In the queueueu: avalyn; BookReader.

Blessings, all!!

Fred Rogers took the stage in 1997 to accept a lifetime achievement award for his work in television.

And here, in a nutshell, was the crux of his speech, which he bracketed with a brief introduction and a humble thank you to his supporters.

" All of us have special ones who have loved us into being. Would you just take, along with me, 10 seconds to think of the people who have helped you become who you are, those who have cared about you and wanted what was best for you in life. 10 seconds of silence. I’ll watch the time."

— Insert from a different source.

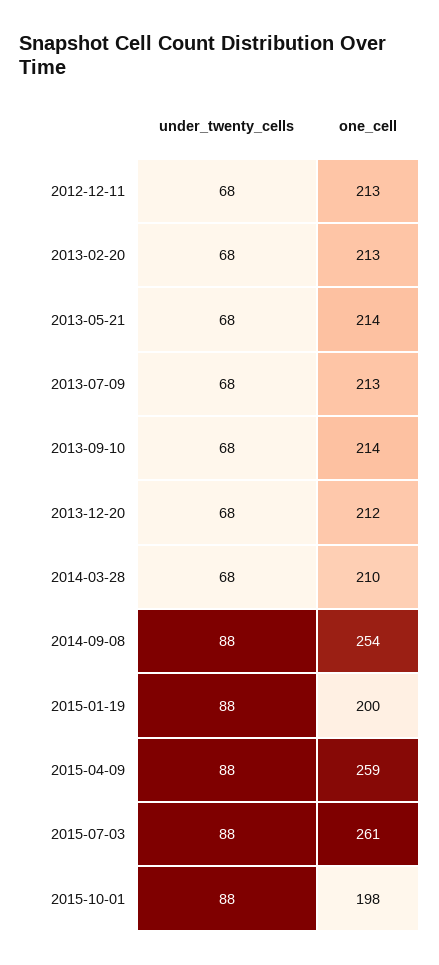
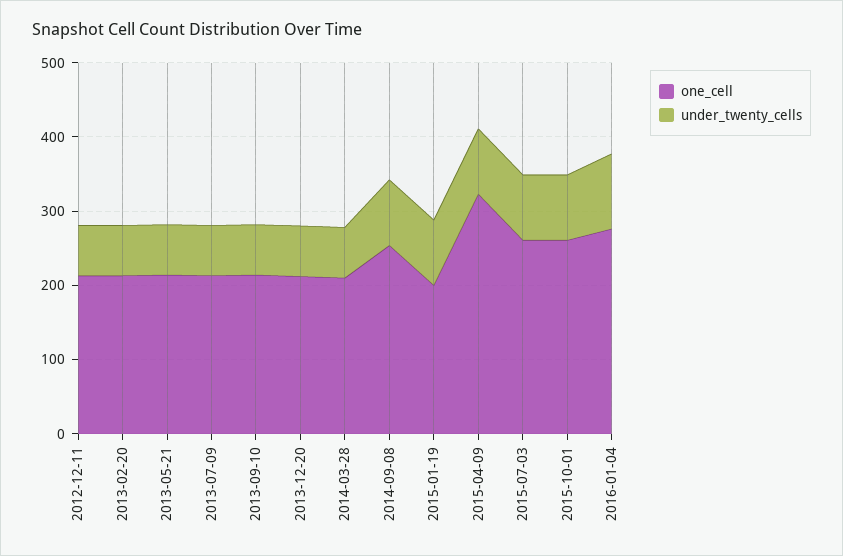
one_cell, 2015-04-09: 259 -> 320
one_cell, 2015-10-01: 198 -> 260
one_cell, 2016-01-04: none -> 280
under_twenty_cells, 2016-01-04: none -> 100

Imagine, for a moment, how much time he was allotted to do the speech. By an analysis of the text, this - both the intro to the silence and the thanks aferwards - was the bulk of the words he spoke. And that moment of silence, ten seconds, took up just over one tenth out of the minute and a half that he spoke. Ten seconds that could have been devoted to transmitting a message, plugging a project, thanking someone personally. But Fred used that time to get everyone in the audience, both in the auditorium in which it was shot and the wider audience at home - to reflect and give thanks.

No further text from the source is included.